The sword is double-edged, having both a "male" and "female" side, designed to sever only male heads with one edge and only female heads with the other. Severian takes meticulous care of the sword, always cleaning, oiling, and sharpening the blade before and after an execution, to the point where he uses Terminus Est to shave with, forgoing a razor.

It is analogous to a real-world Sword of Justice, which is designed solely for the purpose of execution. Just like this sword, Terminus Est has a square end and therefore cannot be used as a thrusting weapon.

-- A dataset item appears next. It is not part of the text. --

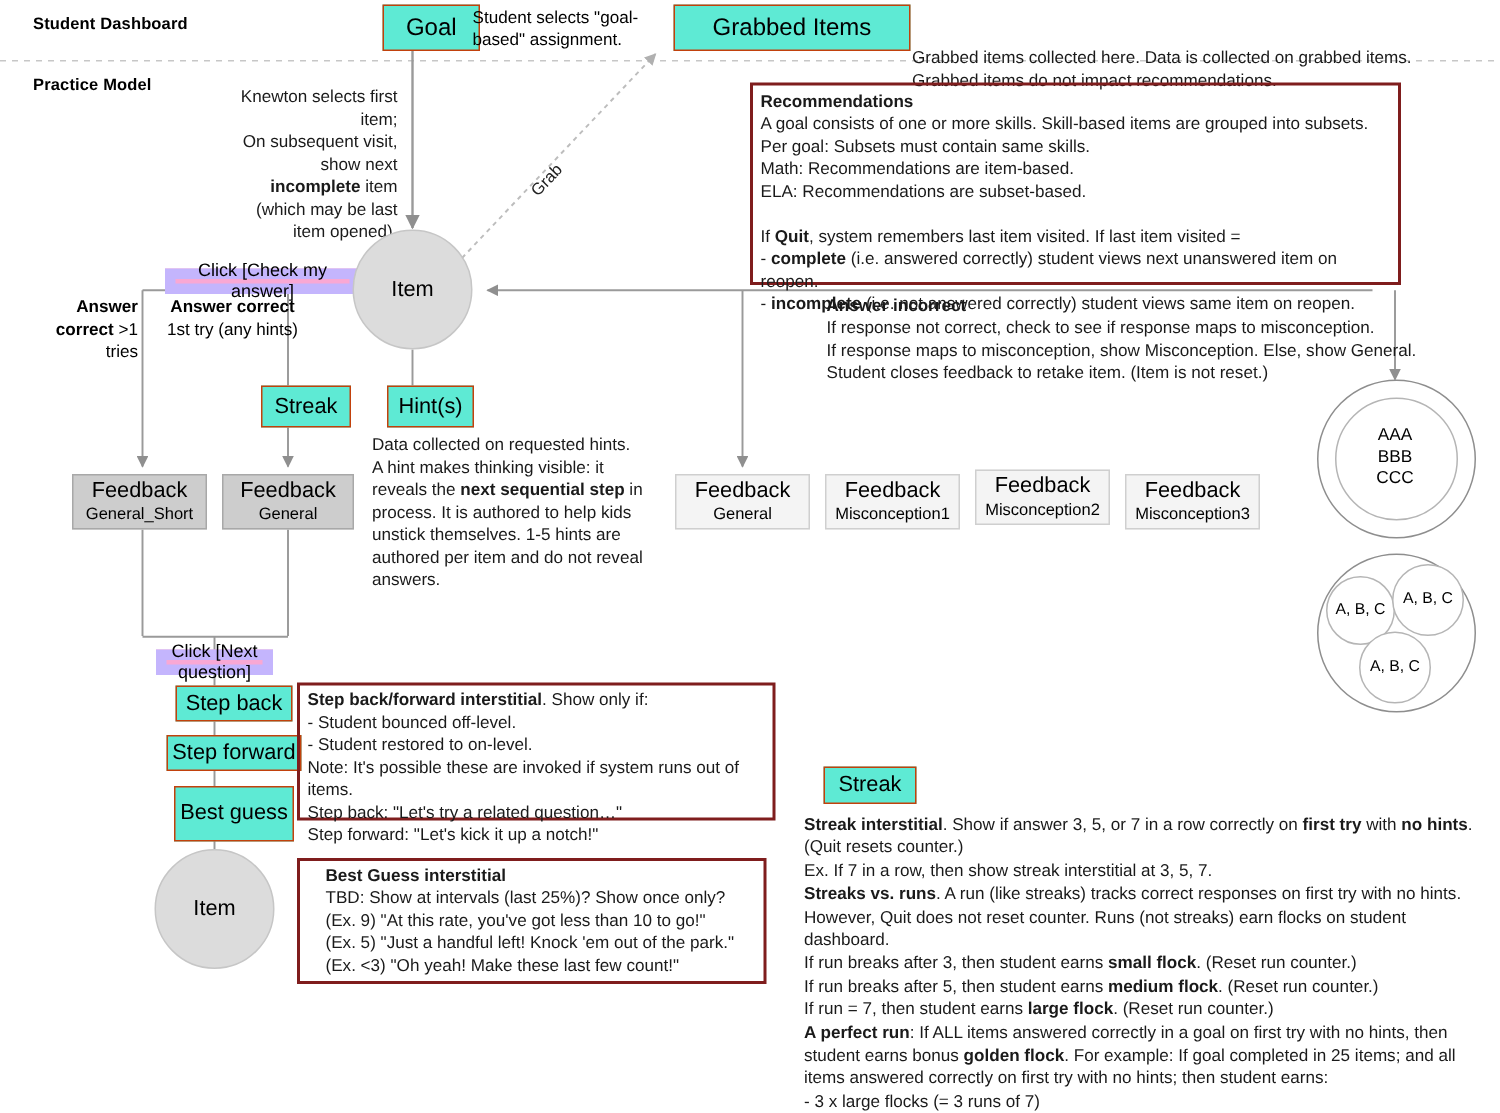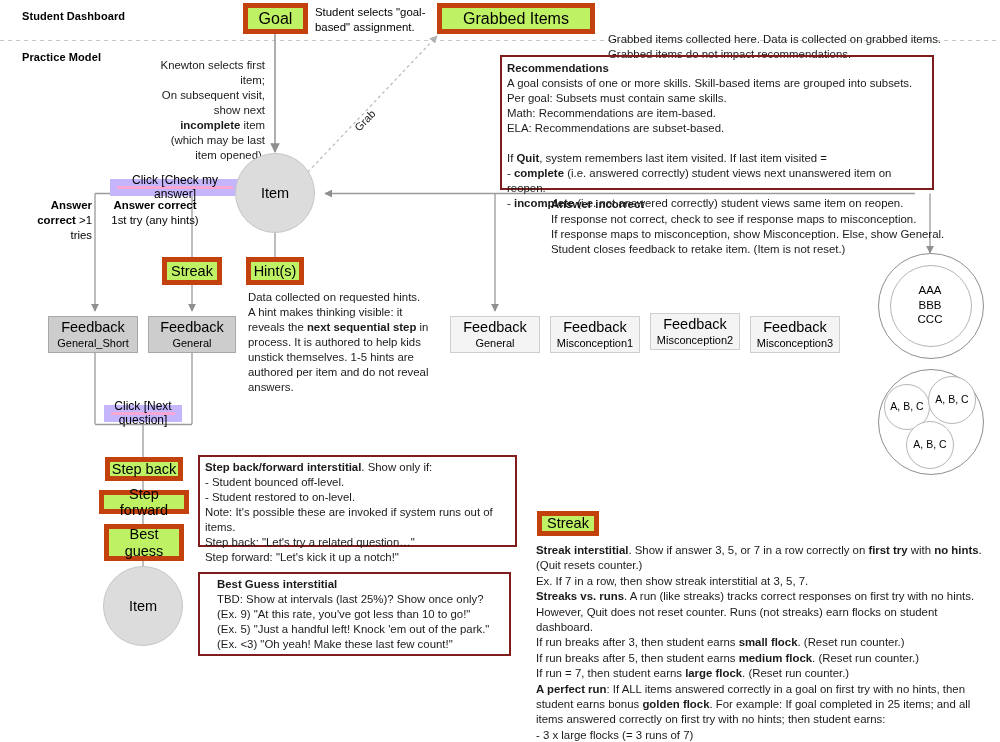"Goal" .box-gray { background: #bef264 -> #5eead4; border: 5px solid #c2410c -> 1px solid #c2410c; margin-left: none -> 12px }
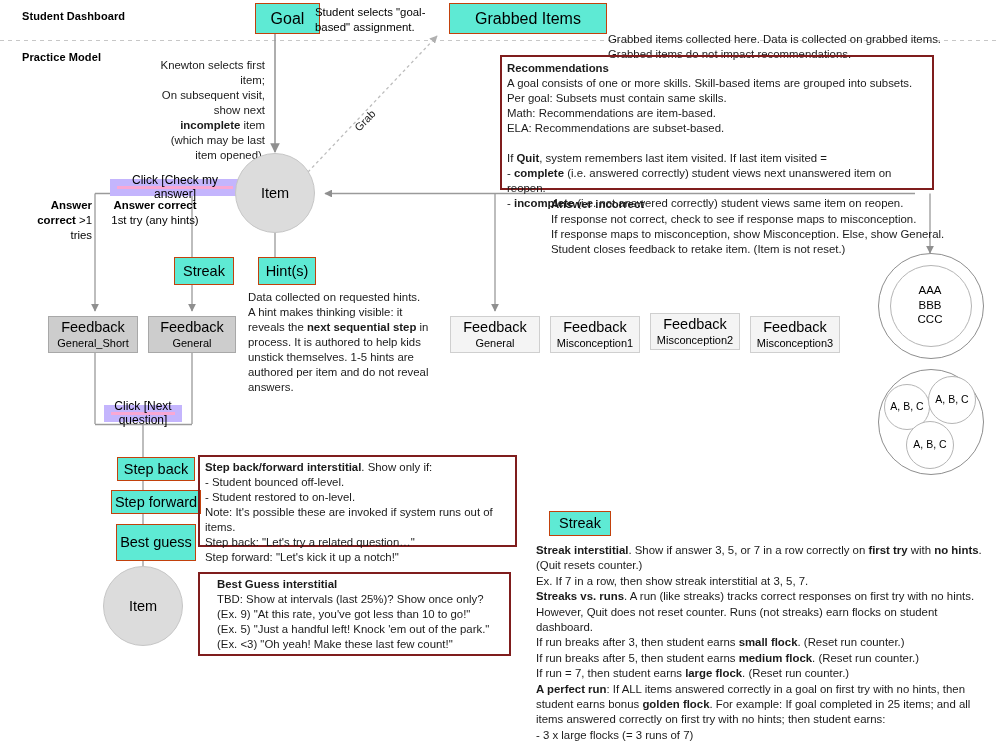"Click [Next" div.node { top: 393px -> 421px }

Terminus Est is eventually destroyed while Severian wields it in battle. This occurs during his fight against Baldanders, his former traveling companion. When Terminus Est strikes the massive and bizarre mace Baldanders wields, which seems to be tuned to the resonant frequency at which Terminus Est would shatter, both weapons are destroyed. Upon the destruction of Terminus Est, Severian recovers the hilt of the shattered blade, later returning it to Master Palaemon upon his return to the Citadel at the close of the series.

===Other meanings===
Terminus Est is commonly translated from the Latin as "This is the end", or literally "It is the end". It can also mean "this is the limit", "this is an end" (due to the lack of the definite article), or "this is the border". However, Severian interprets the phrase to mean "this is the line of division", and Typhon translates it as "this is the place of parting".

While it is not strictly in accordance with the grammar of the original Latin, it might perhaps be considered appropriate by some to rephrase the translation "This is the end" as "It is finished." This adjustment would provide a further nod to Christian symbolism, as in the section below.

===Symbolism===
Severian describes Terminus Est several times as a "paterissa" or cross (the sword has long, straight guards and is carried over the shoulder, tip-downward) and once as an "iron phallus" (an image suggested by the fluid-filled channel inside the blade.) The cross is of course an instrument of torture and death, but in Christianity it symbolizes resurrection. Master Gurloes's iron phallus was also a torture instrument, but phallic images have long been used to symbolize fertility and therefore life.

==Character creation==
Wolfe had an idea for a character being a torturer well before he started to work on The Book of the New Sun. When he started writing what was initially to be a novella, he planned for Severian to be banished and return in position of high authority and also to face the problem with Thecla and role of suffering in human life.

== Character analysis==
===Severian as a Christ figure===

Wolfe said in an interview, "I don't think of Severian as being a Christ figure; I think of Severian as being a Christian figure. He is a man who has been born into a very perverse background, who is gradually trying to become better."

===Severian as The New Sun===
Severian in his existence earned many names, one of them is Apu-Punchau, which Wolfe borrowed from the Incan Sun God. While Apu-Punchau's identity isn't outwardly revealed in the Tetralogy, it's confirmed in Urth of the New Sun.